→ Requirement
Throughout the entries below, report every line where "Fluminense" is found.

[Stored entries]
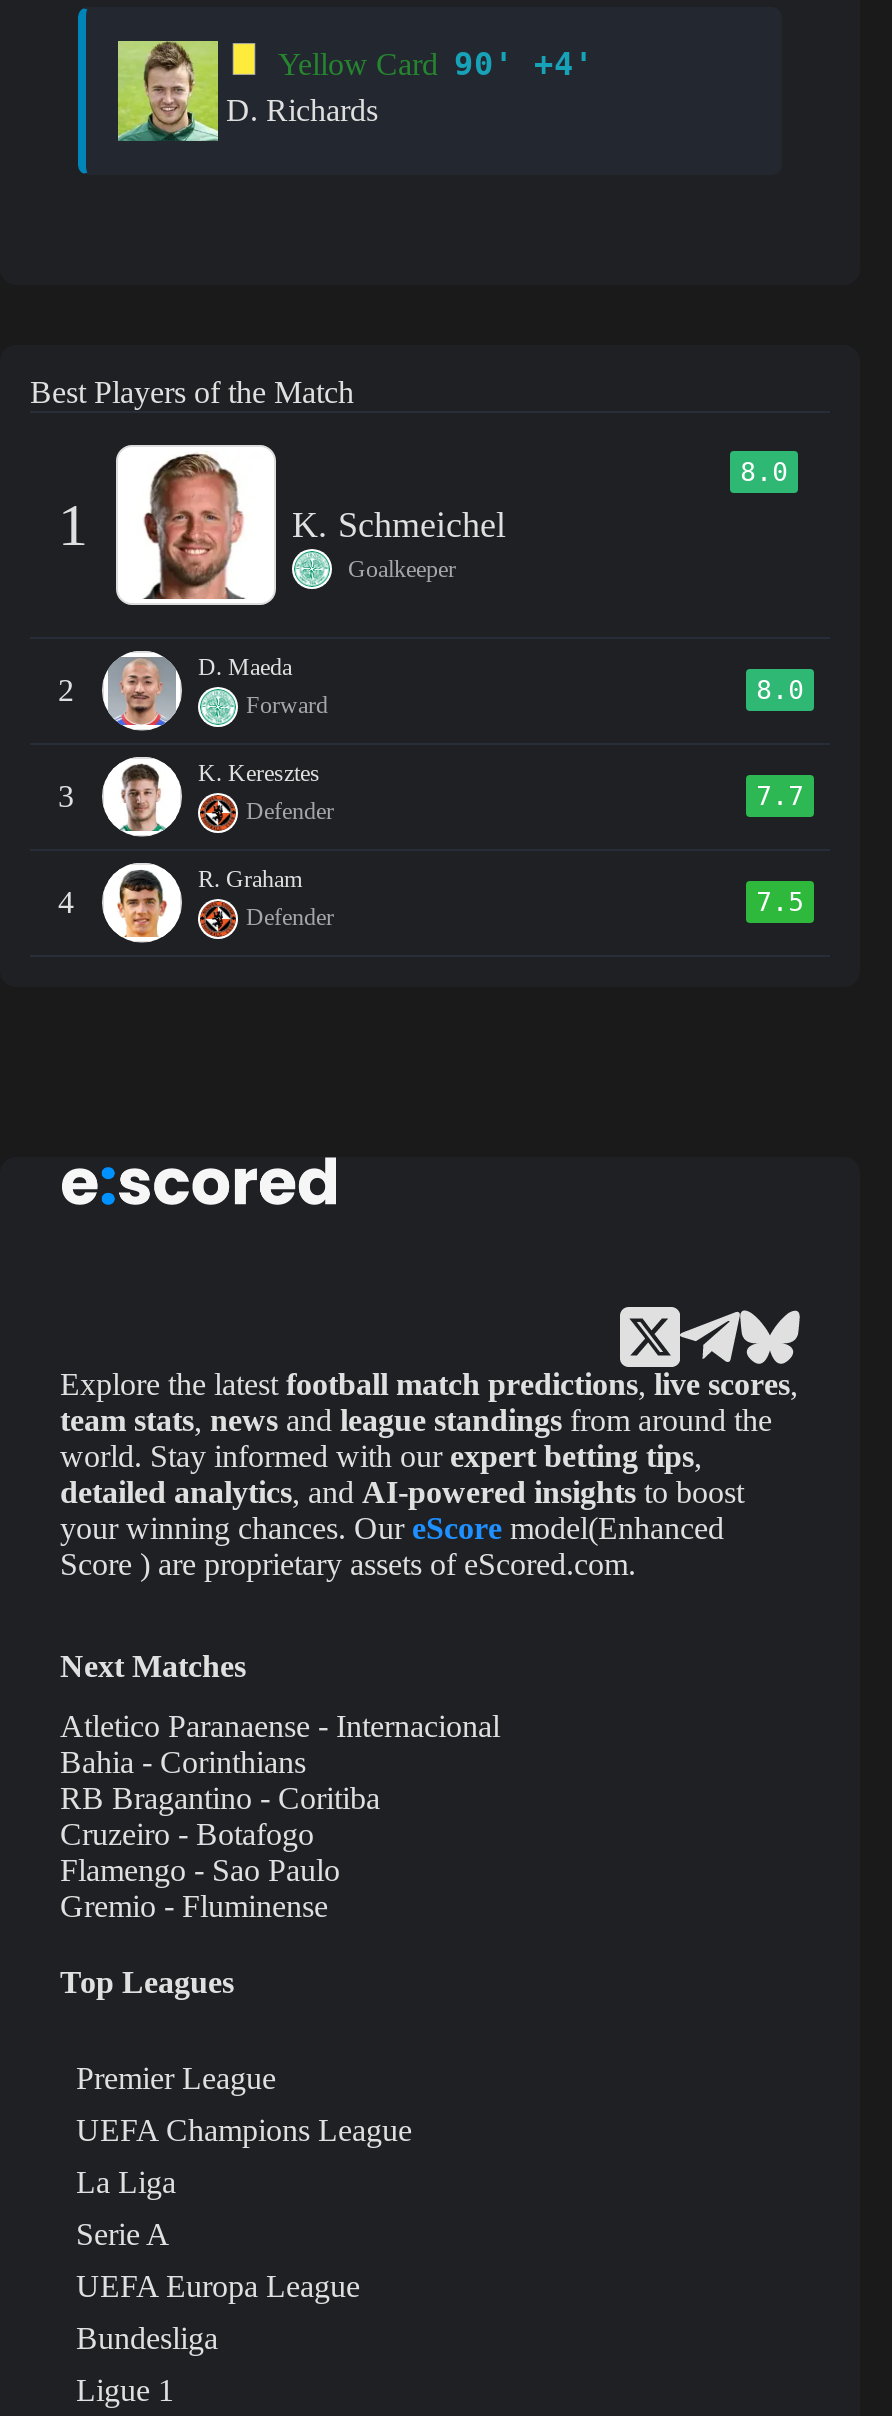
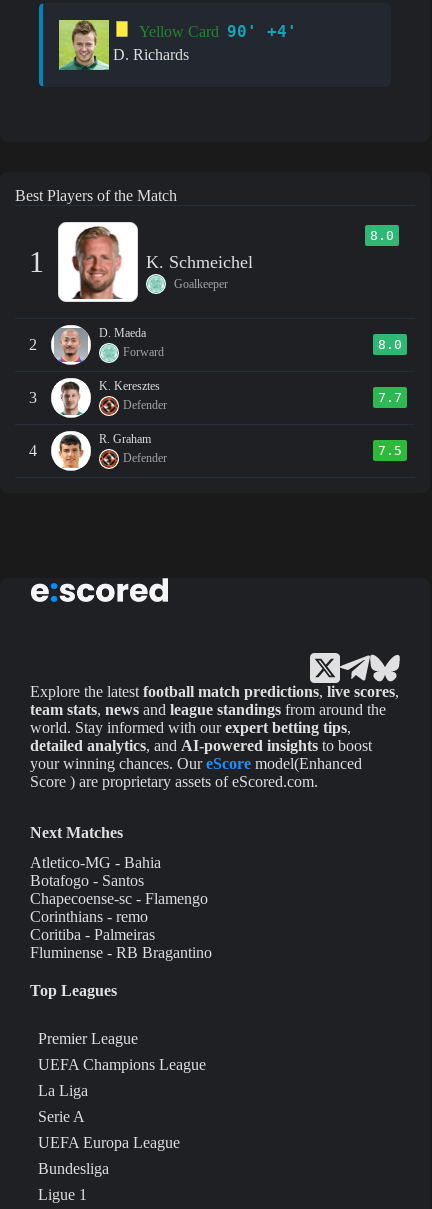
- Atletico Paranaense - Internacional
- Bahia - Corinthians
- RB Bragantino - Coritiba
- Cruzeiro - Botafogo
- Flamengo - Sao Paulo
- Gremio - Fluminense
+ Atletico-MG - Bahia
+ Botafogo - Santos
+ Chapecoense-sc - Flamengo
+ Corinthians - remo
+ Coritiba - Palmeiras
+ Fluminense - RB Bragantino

→ Exercise answer
- Gremio - Fluminense
+ Fluminense - RB Bragantino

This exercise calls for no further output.